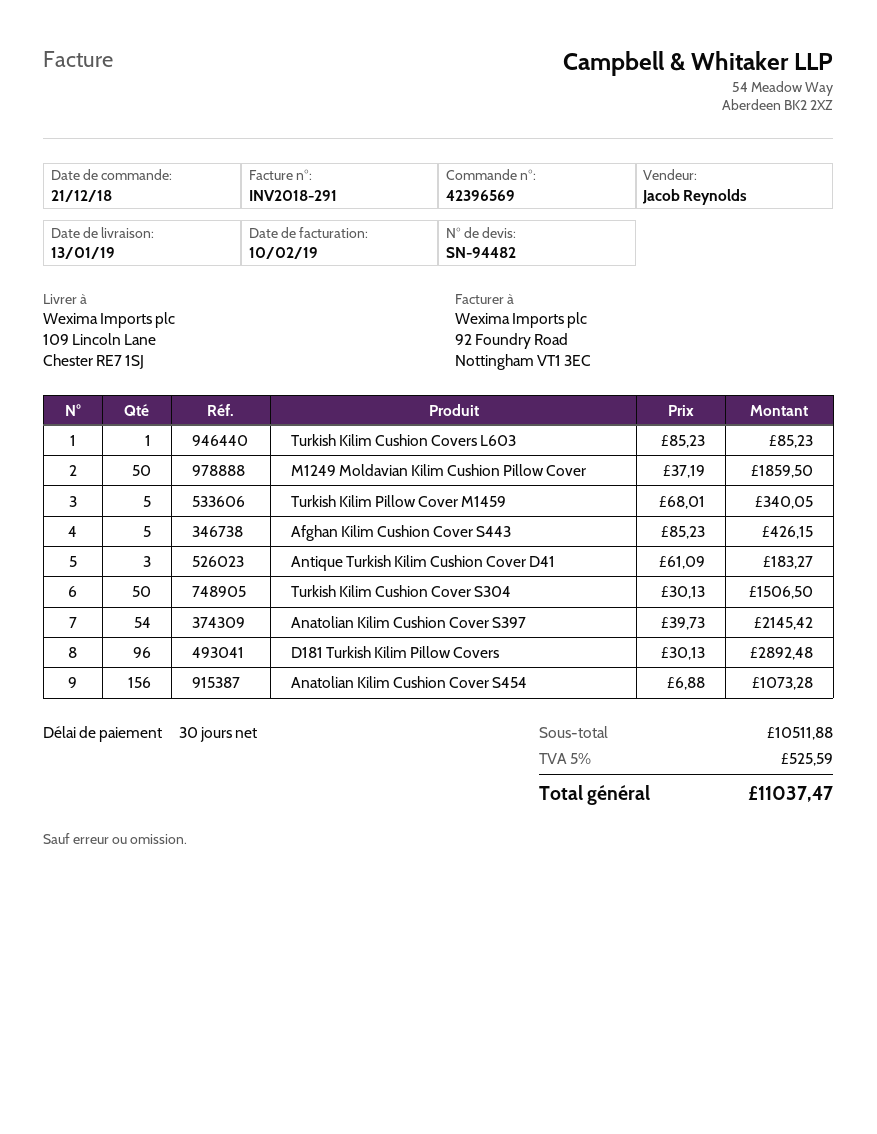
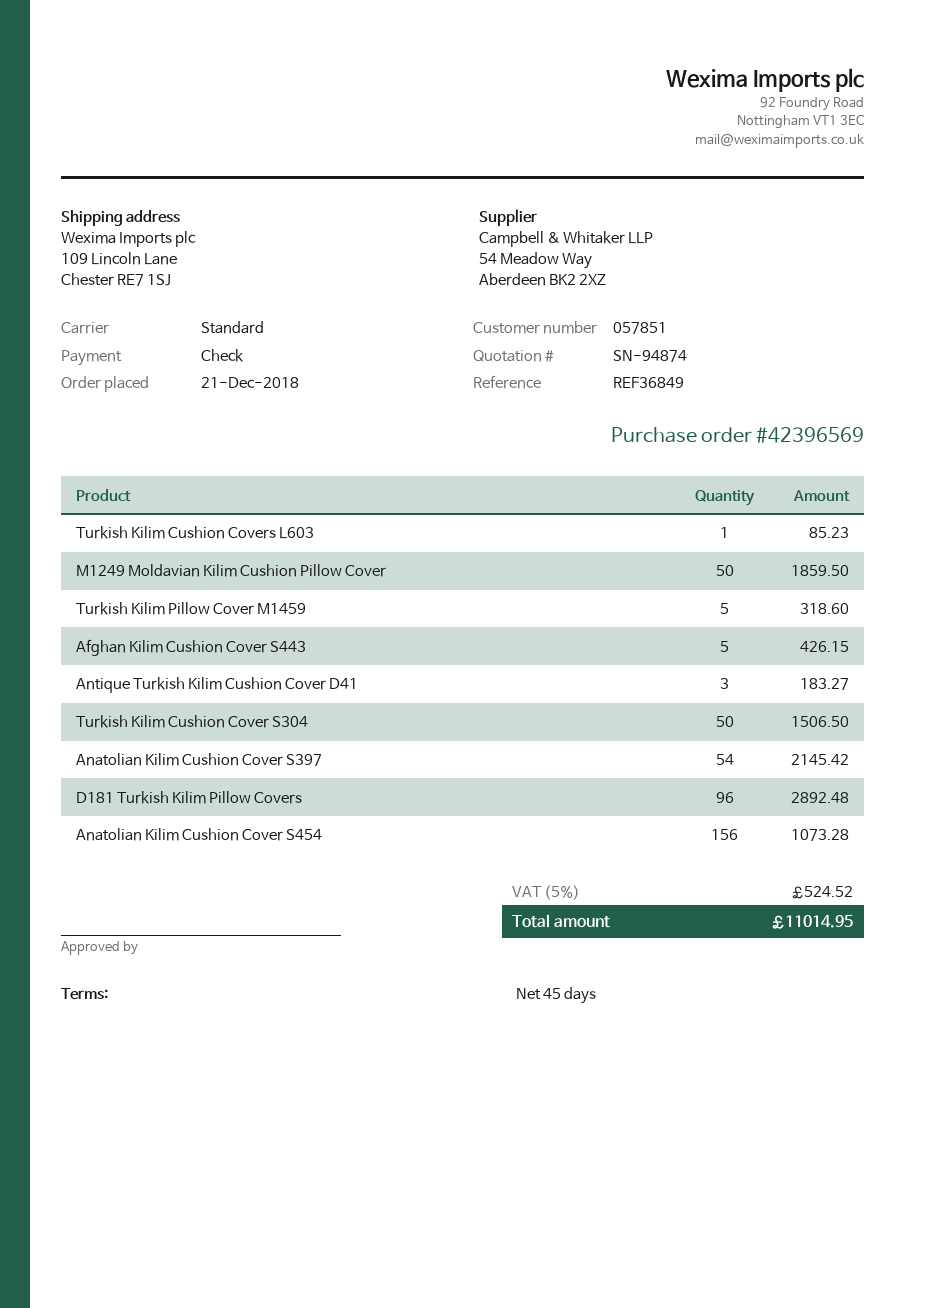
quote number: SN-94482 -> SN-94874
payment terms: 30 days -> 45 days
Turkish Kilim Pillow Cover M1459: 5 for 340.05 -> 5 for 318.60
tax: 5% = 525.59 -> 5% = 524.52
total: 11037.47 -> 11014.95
...
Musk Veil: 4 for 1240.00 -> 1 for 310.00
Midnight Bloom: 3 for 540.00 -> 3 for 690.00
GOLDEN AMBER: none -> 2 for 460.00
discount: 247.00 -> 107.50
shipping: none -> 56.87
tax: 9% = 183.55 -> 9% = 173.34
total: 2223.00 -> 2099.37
--
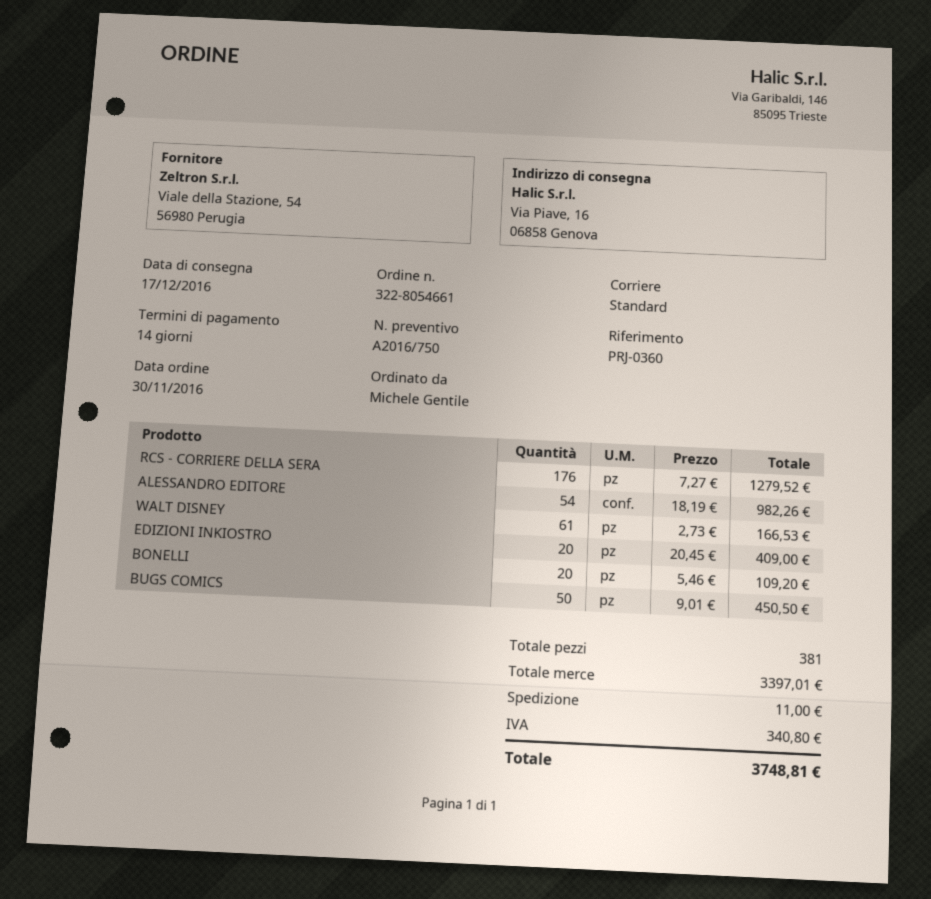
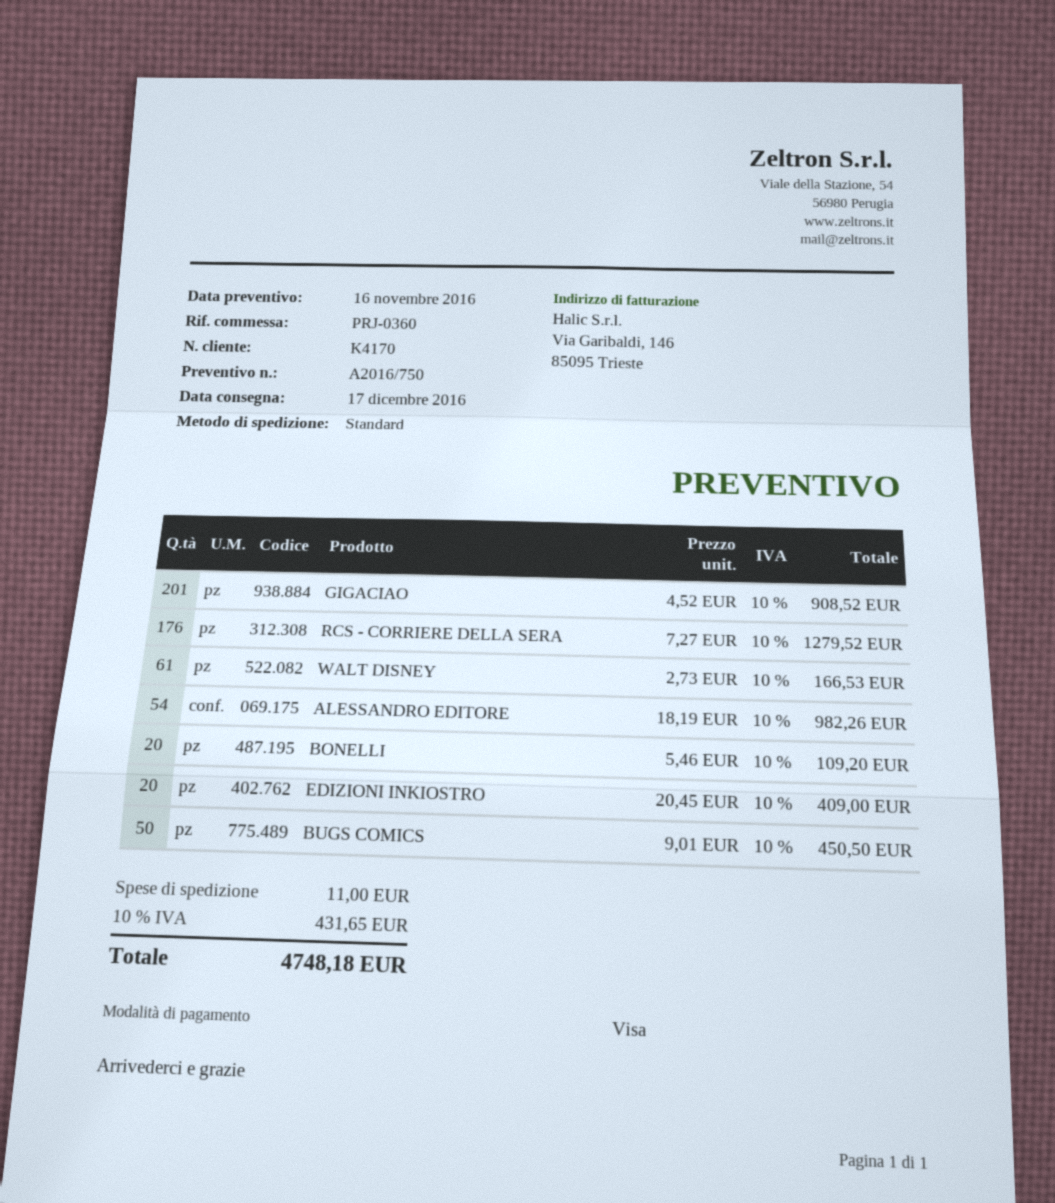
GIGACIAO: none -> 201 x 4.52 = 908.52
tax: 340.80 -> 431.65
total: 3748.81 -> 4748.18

(DIRECTIONS FOR THIS TASK)
The expected result is a copy of each line in the records where "total" appears.

(ANSWER TO THIS PROBLEM)
total: 11037.47 -> 11014.95
total: 2223.00 -> 2099.37
total: 3748.81 -> 4748.18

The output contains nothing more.